§ **AIM OF THE TASK**
Retype the lines below exactly, from the one that contains "Mono, monospace ->" through the last, and leave every picture out.
------------------------------------------------------------
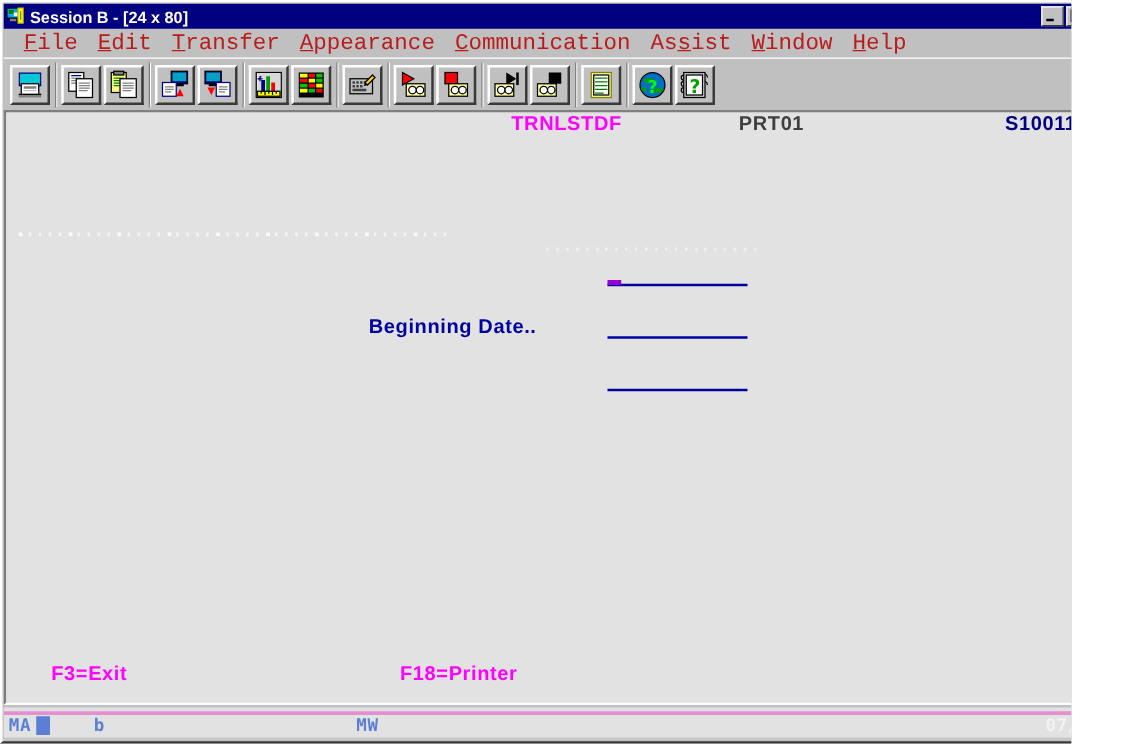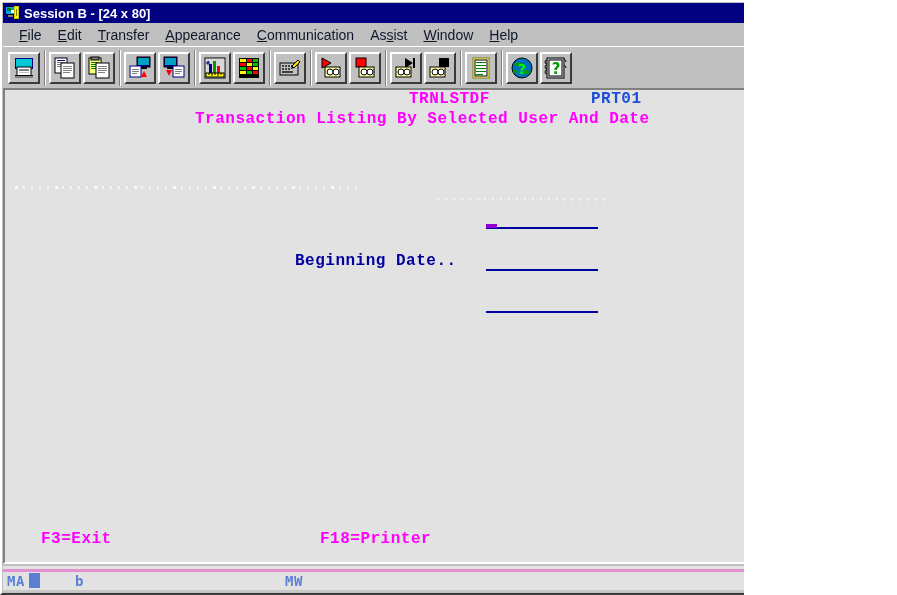"Session B - [24 x" #app { width: 744px -> 857px }
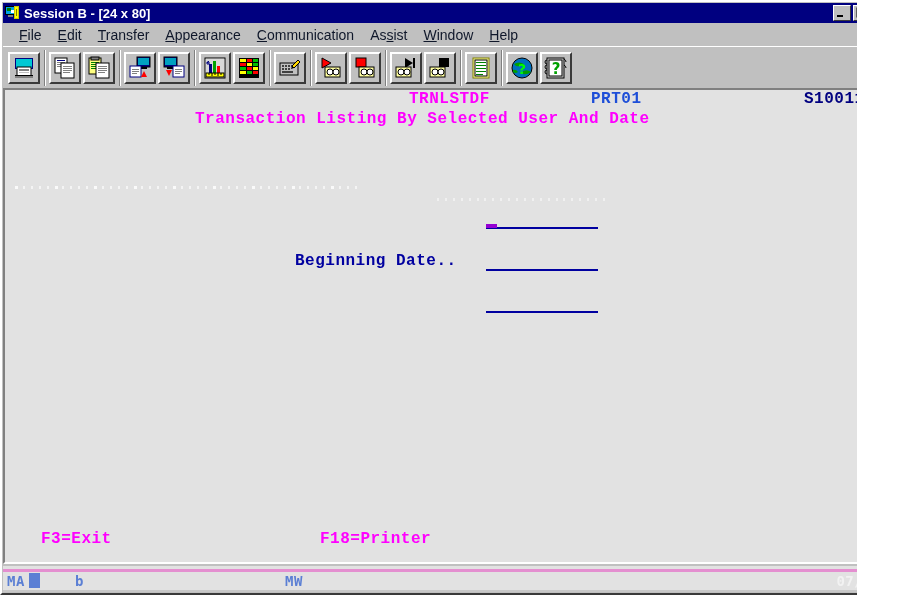"File" .menu-item { color: #0f172a -> #b91c1c; font-family: Liberation Sans, sans-serif -> Liberation Mono, monospace; font-size: 14px -> 18px }
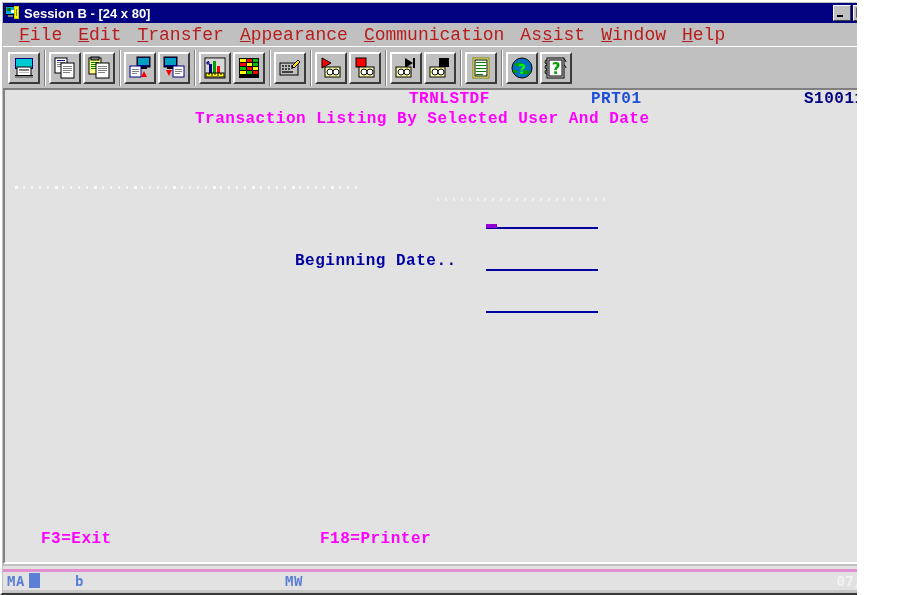"TRNLSTDF" .trow { font-family: Liberation Mono, monospace -> Liberation Sans, sans-serif }
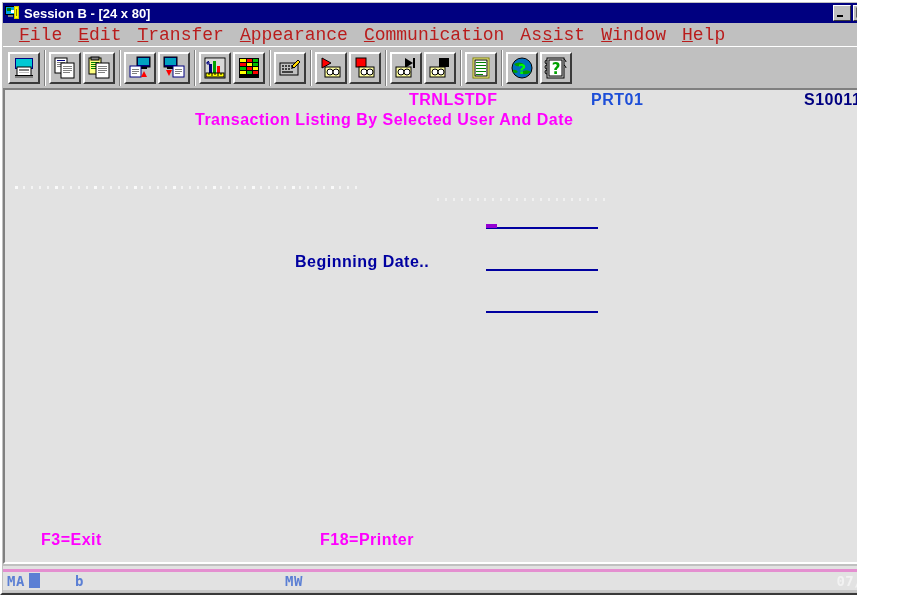"PRT01" .c-green { color: #1d4ed8 -> #404040 }
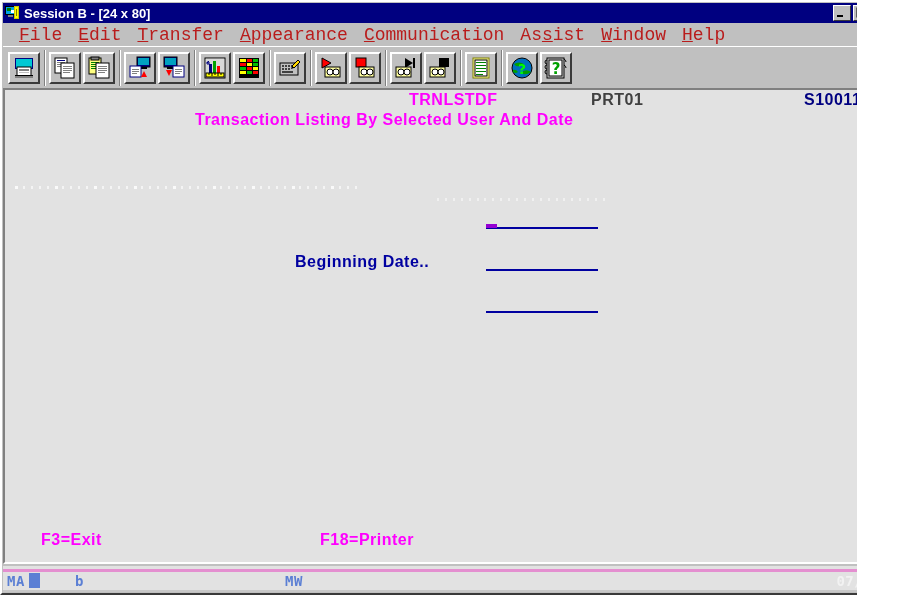"Transaction Listing By Selected User" div.trow { html: <div>Transaction Listing By Selected User And Date</div> -> none }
------------------------------------------------------------
§ **EXERCISE OUTPUT**
"TRNLSTDF" .trow { font-family: Liberation Mono, monospace -> Liberation Sans, sans-serif }
"PRT01" .c-green { color: #1d4ed8 -> #404040 }
"Transaction Listing By Selected User" div.trow { html: <div>Transaction Listing By Selected User And Date</div> -> none }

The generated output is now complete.